··· RECORDS PROVIDED ···
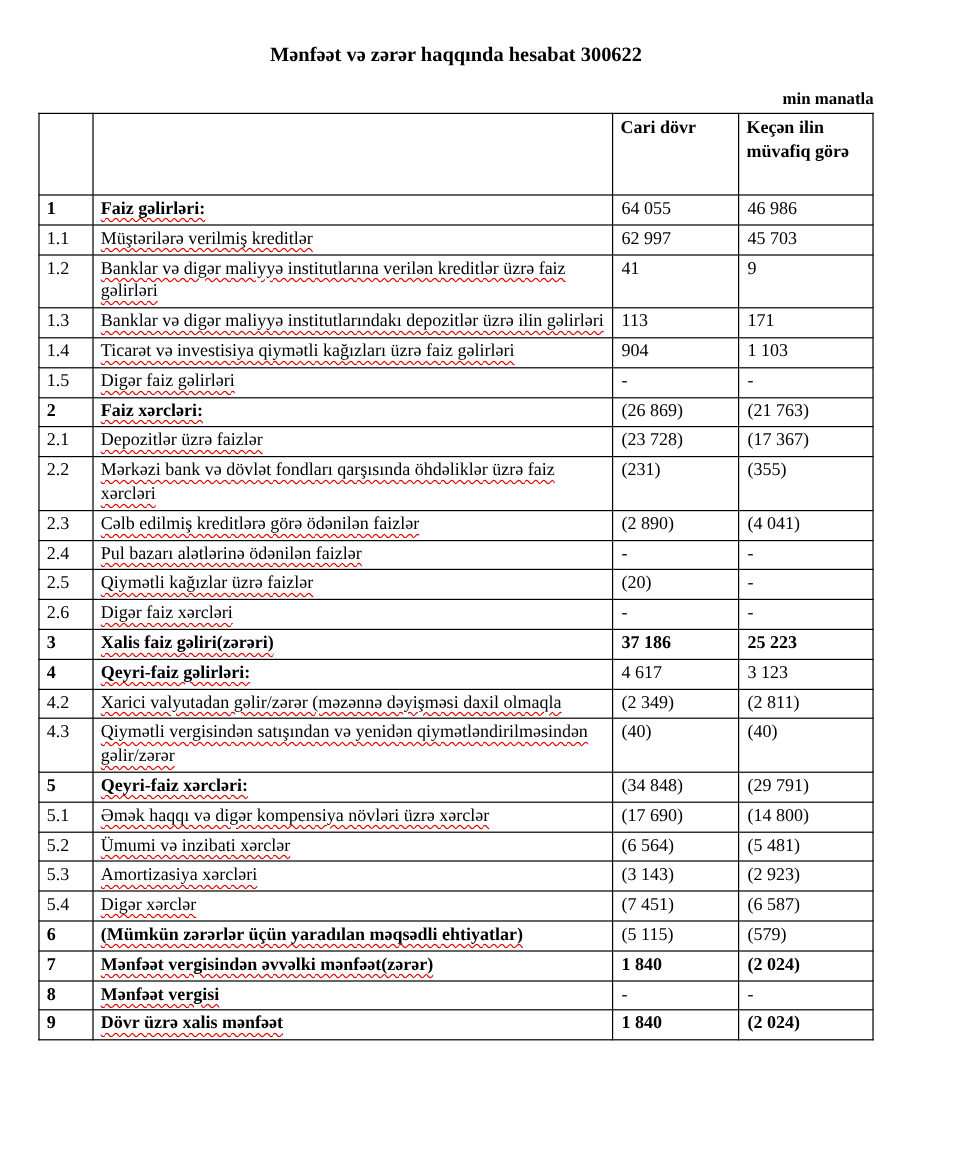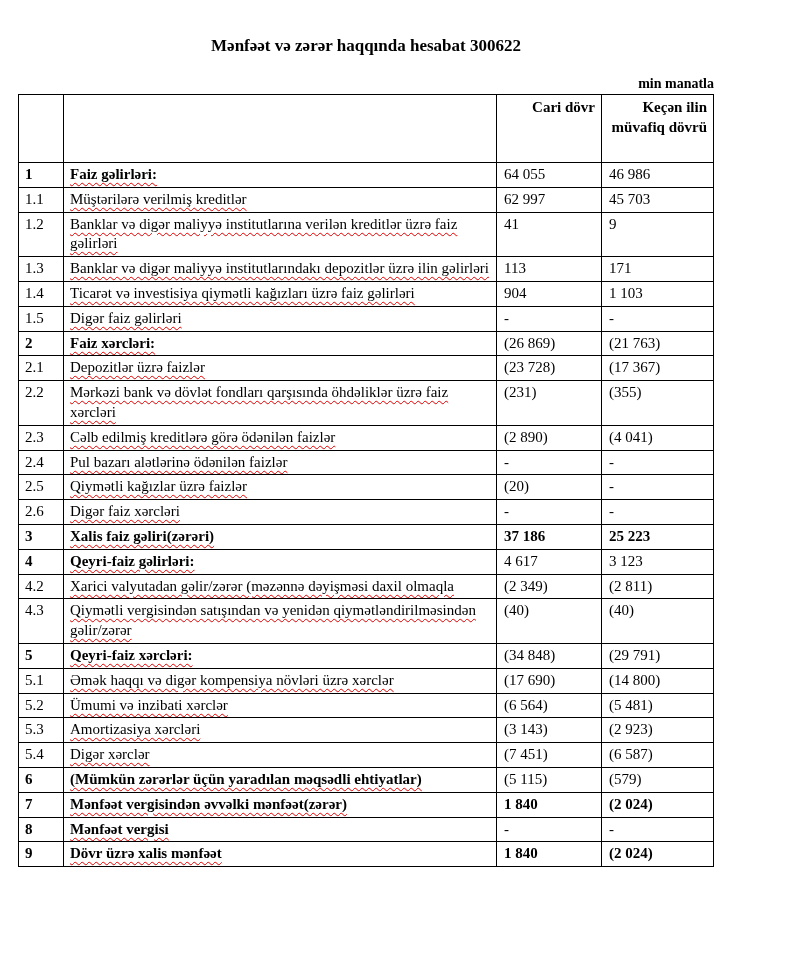"Mənfəət və zərər haqqında hesabat" .page { margin-left: none -> 14px }
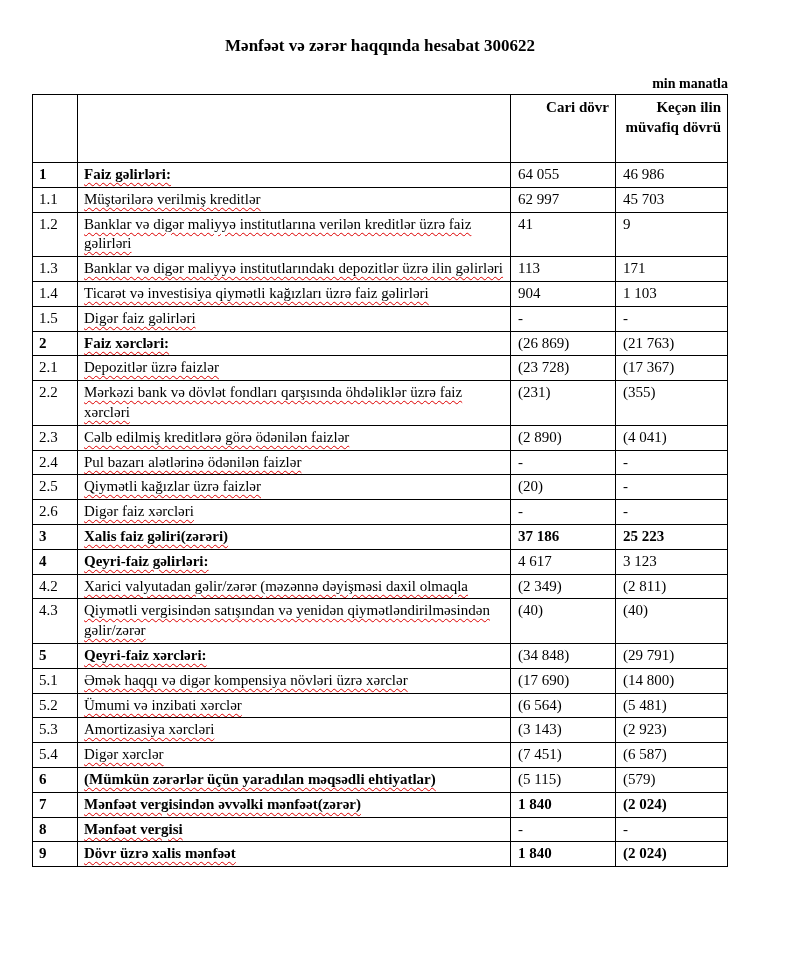"Cari dövr" .pl-table thead th { text-align: right -> left }
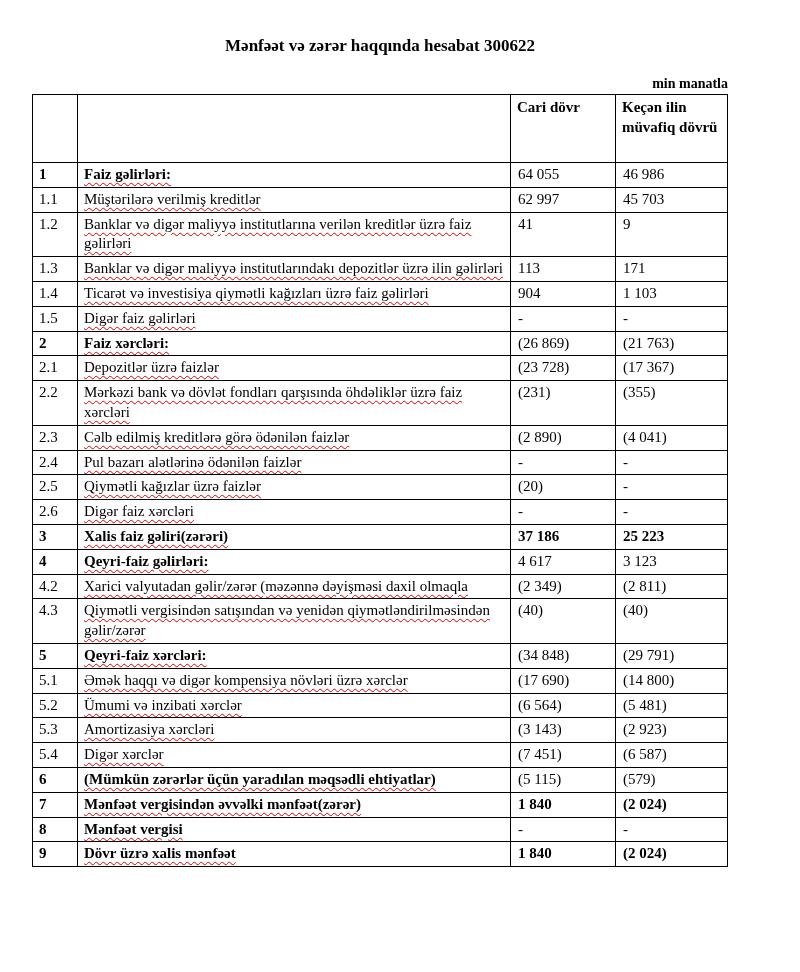"Keçən ilin müvafiq dövrü" th { text: dövrü -> görə }
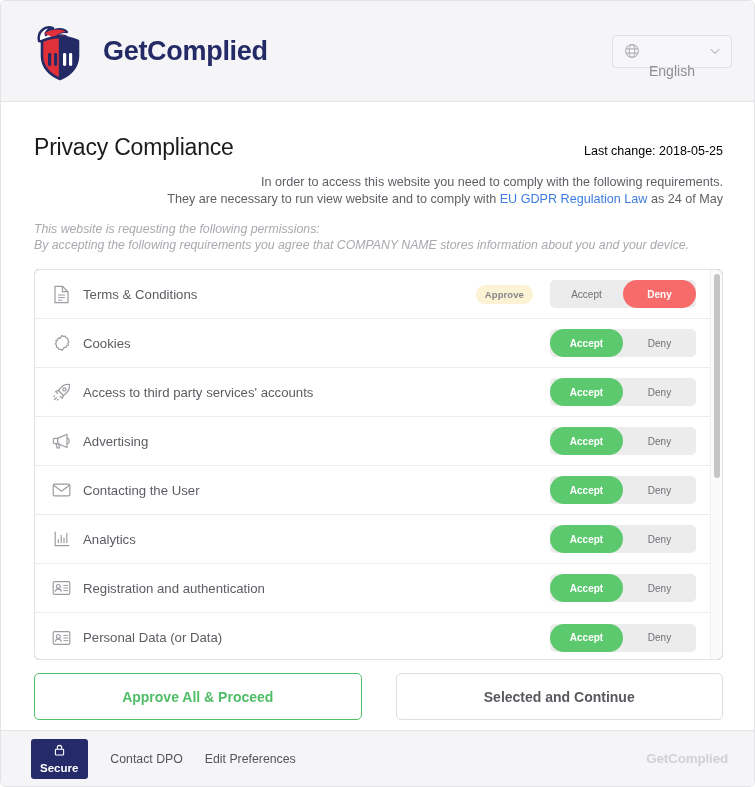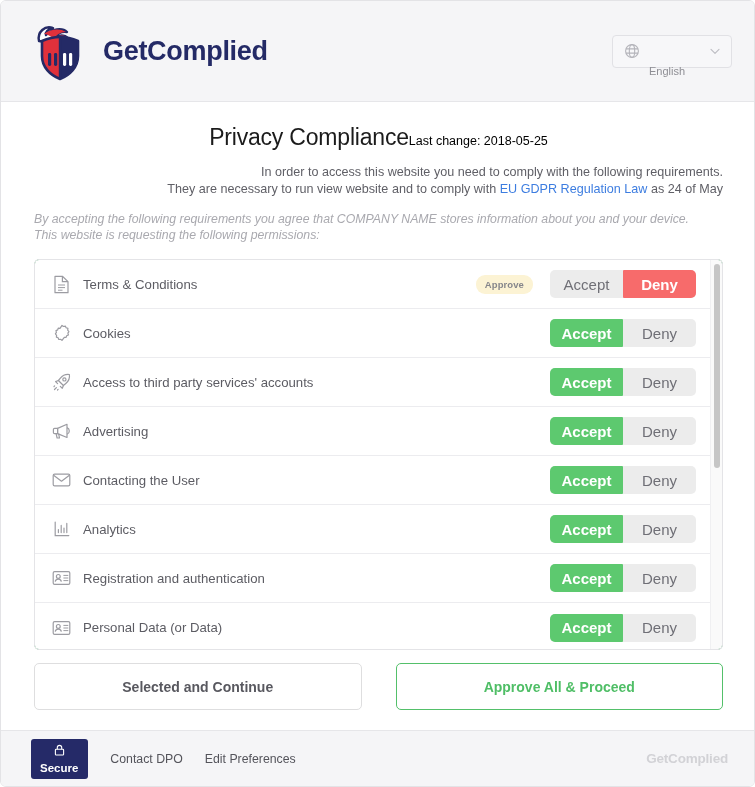"English" .lang-label { font-size: 11px -> 14px }
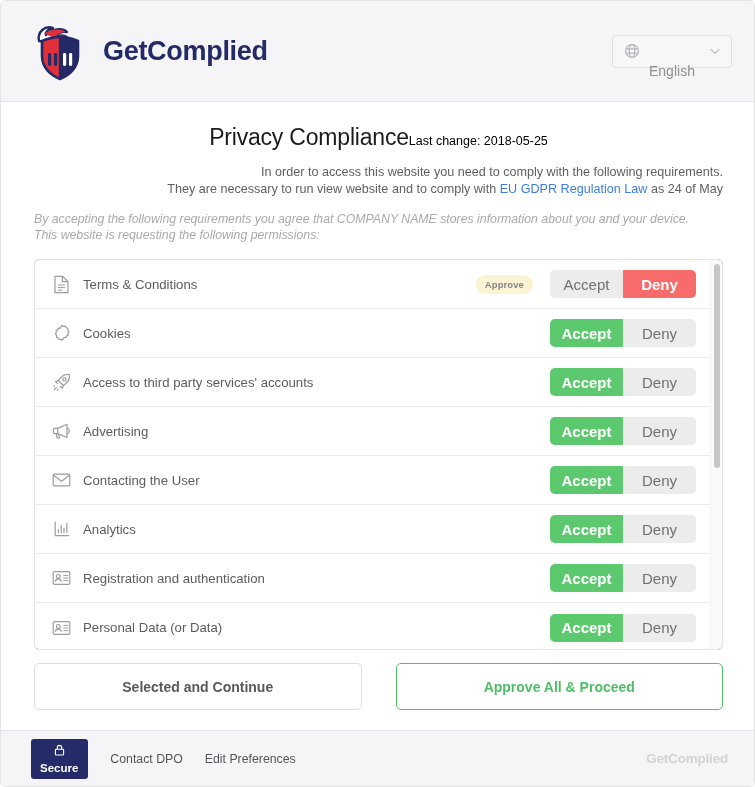"Privacy Compliance" .title-row { justify-content: center -> space-between; margin-top: none -> 10px }
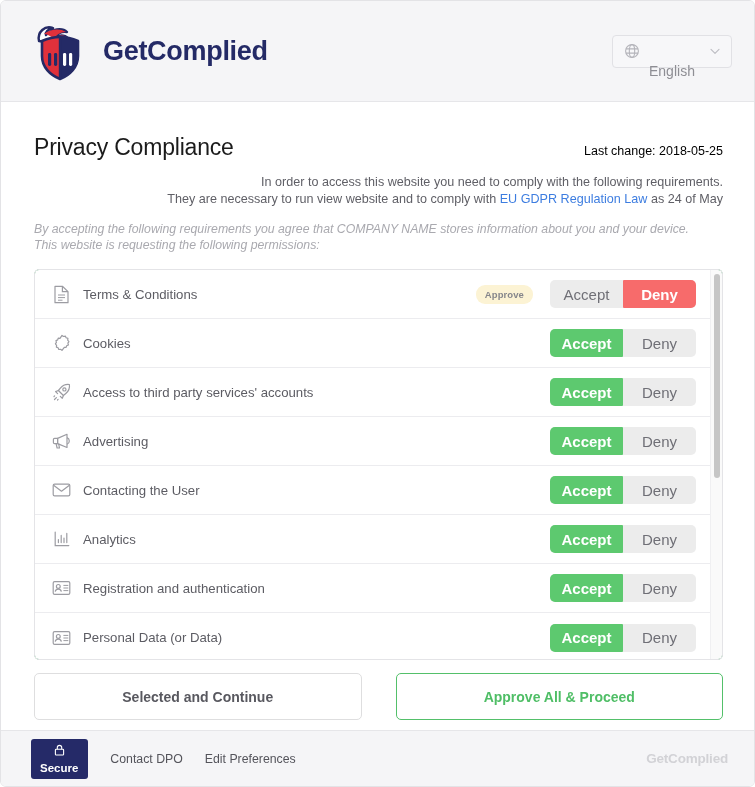"By accepting the following requirements" div { order: before "This website is requesting the" -> after "This website is requesting the" }
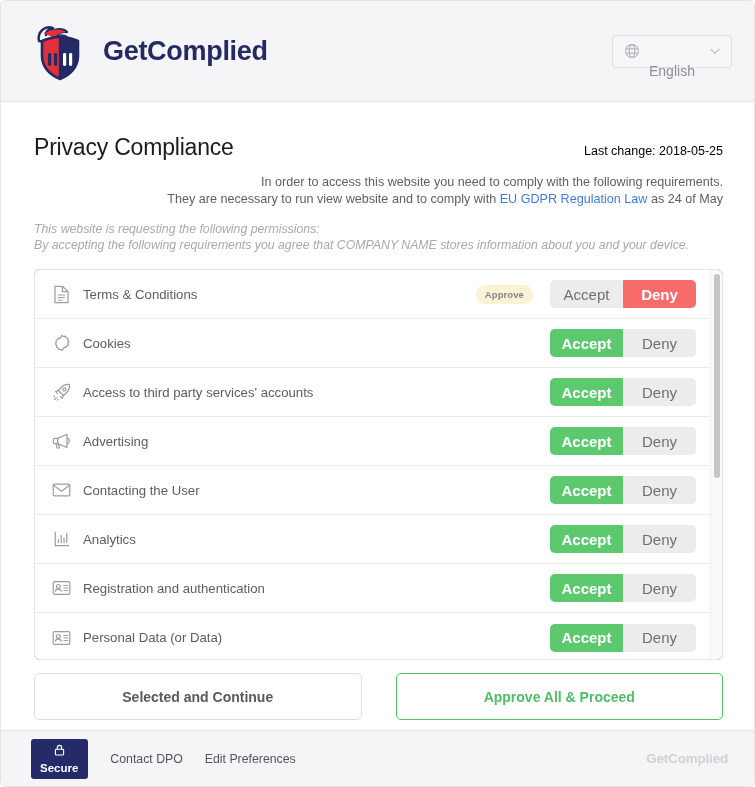"Accept" .toggle-opt { border-radius: 1px -> 14px; font-size: 15px -> 10px }
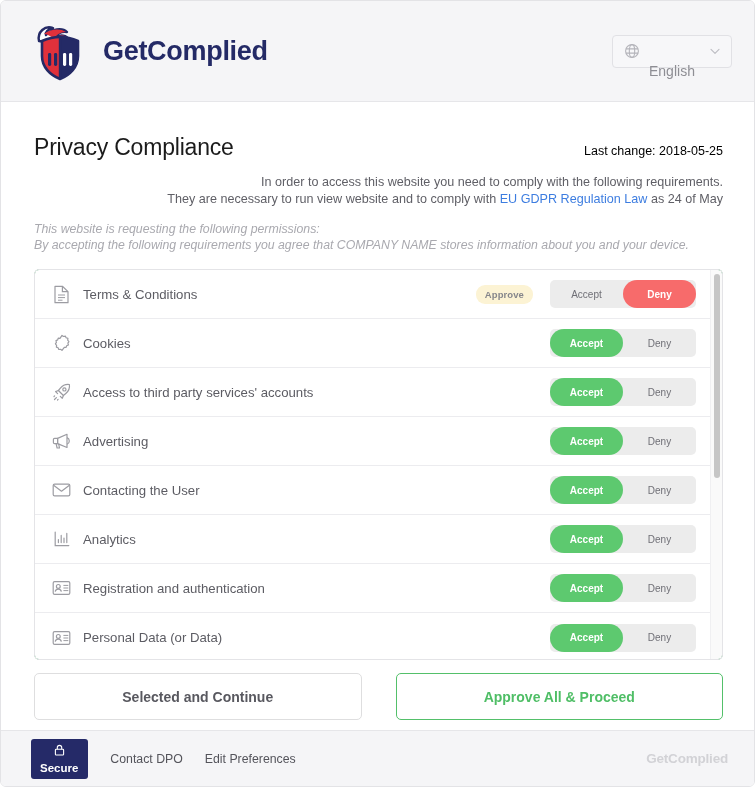"Selected and Continue" div.btn { order: before "Approve All & Proceed" -> after "Approve All & Proceed" }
···
No pictures belong in the output. It should reproduce exactly the lines from the one containing "text: dövrü ->" through the end of the data, both ends included.

"Keçən ilin müvafiq dövrü" th { text: dövrü -> görə }
"English" .lang-label { font-size: 11px -> 14px }
"Privacy Compliance" .title-row { justify-content: center -> space-between; margin-top: none -> 10px }
"By accepting the following requirements" div { order: before "This website is requesting the" -> after "This website is requesting the" }
"Accept" .toggle-opt { border-radius: 1px -> 14px; font-size: 15px -> 10px }
"Selected and Continue" div.btn { order: before "Approve All & Proceed" -> after "Approve All & Proceed" }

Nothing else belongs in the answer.